[EXTRACTED MATERIAL Boundary: Start]

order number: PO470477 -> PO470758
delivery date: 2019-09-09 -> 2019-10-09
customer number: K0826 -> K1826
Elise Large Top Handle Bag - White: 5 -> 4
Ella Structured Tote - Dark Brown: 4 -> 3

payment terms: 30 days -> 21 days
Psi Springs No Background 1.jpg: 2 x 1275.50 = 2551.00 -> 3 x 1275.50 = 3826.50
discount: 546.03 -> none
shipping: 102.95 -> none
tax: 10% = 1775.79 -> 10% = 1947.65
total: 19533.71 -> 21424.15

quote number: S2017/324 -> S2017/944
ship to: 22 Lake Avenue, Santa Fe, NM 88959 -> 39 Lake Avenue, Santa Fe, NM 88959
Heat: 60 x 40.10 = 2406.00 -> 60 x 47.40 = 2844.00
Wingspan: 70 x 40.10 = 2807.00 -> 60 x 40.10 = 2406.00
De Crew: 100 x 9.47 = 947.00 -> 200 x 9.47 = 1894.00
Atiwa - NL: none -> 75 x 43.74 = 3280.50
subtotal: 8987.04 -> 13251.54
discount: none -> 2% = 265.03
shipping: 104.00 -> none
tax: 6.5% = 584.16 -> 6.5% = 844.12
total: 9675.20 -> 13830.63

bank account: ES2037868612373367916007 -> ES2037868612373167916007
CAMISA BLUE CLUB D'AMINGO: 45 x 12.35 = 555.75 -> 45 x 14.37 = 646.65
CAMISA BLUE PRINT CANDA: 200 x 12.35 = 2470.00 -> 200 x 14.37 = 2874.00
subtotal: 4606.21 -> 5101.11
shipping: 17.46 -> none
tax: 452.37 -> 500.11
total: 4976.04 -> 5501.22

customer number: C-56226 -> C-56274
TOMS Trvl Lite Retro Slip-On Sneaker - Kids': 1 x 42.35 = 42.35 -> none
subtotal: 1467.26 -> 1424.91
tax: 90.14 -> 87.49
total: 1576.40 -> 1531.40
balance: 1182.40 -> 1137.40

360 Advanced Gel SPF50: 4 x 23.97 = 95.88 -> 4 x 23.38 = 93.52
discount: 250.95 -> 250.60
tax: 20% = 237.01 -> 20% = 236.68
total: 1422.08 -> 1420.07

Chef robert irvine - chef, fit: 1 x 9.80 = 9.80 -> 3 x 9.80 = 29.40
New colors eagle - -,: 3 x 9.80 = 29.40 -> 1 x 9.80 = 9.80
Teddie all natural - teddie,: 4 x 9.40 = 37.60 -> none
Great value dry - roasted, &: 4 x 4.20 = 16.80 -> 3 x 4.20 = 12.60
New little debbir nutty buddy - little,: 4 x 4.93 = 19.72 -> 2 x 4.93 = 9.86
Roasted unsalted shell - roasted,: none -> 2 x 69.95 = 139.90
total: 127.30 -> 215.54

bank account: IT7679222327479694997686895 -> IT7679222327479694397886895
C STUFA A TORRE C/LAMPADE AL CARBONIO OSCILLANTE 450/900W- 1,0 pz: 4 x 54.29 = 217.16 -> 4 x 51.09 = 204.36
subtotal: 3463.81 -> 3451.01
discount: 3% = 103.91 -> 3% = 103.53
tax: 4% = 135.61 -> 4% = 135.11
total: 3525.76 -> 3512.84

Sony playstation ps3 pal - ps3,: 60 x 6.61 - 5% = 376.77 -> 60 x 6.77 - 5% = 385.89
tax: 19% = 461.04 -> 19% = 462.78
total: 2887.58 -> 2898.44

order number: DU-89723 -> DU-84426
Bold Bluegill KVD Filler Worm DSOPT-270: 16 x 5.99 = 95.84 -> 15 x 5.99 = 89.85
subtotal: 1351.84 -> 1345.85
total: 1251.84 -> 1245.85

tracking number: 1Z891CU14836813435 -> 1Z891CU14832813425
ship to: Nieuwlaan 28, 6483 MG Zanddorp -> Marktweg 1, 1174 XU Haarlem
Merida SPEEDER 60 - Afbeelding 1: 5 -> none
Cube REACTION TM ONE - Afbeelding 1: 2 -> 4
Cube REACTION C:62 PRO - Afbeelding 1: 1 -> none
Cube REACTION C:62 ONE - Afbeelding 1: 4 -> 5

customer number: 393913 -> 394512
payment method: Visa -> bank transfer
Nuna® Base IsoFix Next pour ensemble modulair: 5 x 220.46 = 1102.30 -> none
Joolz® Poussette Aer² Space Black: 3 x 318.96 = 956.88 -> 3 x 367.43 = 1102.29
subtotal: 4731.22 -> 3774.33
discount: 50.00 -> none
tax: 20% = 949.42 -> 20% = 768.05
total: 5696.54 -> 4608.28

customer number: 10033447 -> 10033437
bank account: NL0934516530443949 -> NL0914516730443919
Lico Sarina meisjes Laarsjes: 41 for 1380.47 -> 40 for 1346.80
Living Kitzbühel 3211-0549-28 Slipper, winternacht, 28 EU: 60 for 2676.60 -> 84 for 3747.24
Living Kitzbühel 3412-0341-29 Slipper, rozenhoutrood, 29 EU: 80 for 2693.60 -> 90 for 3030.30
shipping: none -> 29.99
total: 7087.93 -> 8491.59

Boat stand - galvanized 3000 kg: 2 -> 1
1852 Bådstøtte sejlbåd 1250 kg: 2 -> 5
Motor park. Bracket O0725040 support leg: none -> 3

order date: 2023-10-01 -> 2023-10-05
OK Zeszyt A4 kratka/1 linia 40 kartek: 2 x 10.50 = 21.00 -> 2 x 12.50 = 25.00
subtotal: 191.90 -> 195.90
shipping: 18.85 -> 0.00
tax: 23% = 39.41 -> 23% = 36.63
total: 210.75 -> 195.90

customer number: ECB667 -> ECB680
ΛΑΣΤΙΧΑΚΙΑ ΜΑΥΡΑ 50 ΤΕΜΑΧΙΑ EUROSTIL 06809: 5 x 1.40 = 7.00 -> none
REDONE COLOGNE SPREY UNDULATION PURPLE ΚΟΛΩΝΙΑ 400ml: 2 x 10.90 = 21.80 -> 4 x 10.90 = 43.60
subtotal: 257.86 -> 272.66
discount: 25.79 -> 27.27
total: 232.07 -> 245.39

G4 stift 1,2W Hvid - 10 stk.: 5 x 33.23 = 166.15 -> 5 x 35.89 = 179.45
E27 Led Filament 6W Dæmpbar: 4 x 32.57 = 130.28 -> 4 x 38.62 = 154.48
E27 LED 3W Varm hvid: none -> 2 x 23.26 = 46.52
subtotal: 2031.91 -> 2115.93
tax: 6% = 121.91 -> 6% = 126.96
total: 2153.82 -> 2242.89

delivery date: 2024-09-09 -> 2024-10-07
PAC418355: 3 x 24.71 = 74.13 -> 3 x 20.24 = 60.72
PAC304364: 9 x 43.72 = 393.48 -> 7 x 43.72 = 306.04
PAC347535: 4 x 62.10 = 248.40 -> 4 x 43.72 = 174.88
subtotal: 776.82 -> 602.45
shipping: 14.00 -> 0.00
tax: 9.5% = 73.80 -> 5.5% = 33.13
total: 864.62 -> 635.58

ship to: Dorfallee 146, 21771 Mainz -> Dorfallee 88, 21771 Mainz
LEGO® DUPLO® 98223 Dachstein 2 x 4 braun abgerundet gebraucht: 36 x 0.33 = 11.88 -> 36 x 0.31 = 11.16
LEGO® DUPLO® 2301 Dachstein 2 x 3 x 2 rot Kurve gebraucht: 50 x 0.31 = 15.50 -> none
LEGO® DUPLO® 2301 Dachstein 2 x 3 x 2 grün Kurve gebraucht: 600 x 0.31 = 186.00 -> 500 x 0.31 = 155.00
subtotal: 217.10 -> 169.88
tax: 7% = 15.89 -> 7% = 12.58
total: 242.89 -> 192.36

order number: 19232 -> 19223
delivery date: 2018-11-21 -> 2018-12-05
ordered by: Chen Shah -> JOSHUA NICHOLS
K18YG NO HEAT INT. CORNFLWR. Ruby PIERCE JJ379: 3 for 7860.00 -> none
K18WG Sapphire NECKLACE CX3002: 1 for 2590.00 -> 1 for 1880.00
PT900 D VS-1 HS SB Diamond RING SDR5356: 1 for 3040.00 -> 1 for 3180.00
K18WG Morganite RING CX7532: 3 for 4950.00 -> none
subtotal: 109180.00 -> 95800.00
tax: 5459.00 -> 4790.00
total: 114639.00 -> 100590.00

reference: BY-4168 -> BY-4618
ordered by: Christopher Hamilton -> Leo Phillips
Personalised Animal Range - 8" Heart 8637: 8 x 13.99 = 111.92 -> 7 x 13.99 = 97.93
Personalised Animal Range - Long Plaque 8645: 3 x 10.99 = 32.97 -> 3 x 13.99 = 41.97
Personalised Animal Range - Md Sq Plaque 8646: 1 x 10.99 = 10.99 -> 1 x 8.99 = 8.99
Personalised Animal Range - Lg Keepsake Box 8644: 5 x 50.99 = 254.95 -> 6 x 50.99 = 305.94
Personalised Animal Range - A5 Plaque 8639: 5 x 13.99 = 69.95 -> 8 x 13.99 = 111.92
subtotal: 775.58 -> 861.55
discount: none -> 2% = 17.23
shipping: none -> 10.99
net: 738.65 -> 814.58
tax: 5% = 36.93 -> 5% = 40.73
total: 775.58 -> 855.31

[EXTRACTED MATERIAL Boundary: End]

# EXERCISE INSTRUCTIONS:
Where the line holding "discount: 250.95 -> 250.60" appears in the listing above, start reproducing exactly, and end with the line holding "order number: DU-89723 -> DU-84426".

# TASK OUTPUT:
discount: 250.95 -> 250.60
tax: 20% = 237.01 -> 20% = 236.68
total: 1422.08 -> 1420.07

Chef robert irvine - chef, fit: 1 x 9.80 = 9.80 -> 3 x 9.80 = 29.40
New colors eagle - -,: 3 x 9.80 = 29.40 -> 1 x 9.80 = 9.80
Teddie all natural - teddie,: 4 x 9.40 = 37.60 -> none
Great value dry - roasted, &: 4 x 4.20 = 16.80 -> 3 x 4.20 = 12.60
New little debbir nutty buddy - little,: 4 x 4.93 = 19.72 -> 2 x 4.93 = 9.86
Roasted unsalted shell - roasted,: none -> 2 x 69.95 = 139.90
total: 127.30 -> 215.54

bank account: IT7679222327479694997686895 -> IT7679222327479694397886895
C STUFA A TORRE C/LAMPADE AL CARBONIO OSCILLANTE 450/900W- 1,0 pz: 4 x 54.29 = 217.16 -> 4 x 51.09 = 204.36
subtotal: 3463.81 -> 3451.01
discount: 3% = 103.91 -> 3% = 103.53
tax: 4% = 135.61 -> 4% = 135.11
total: 3525.76 -> 3512.84

Sony playstation ps3 pal - ps3,: 60 x 6.61 - 5% = 376.77 -> 60 x 6.77 - 5% = 385.89
tax: 19% = 461.04 -> 19% = 462.78
total: 2887.58 -> 2898.44

order number: DU-89723 -> DU-84426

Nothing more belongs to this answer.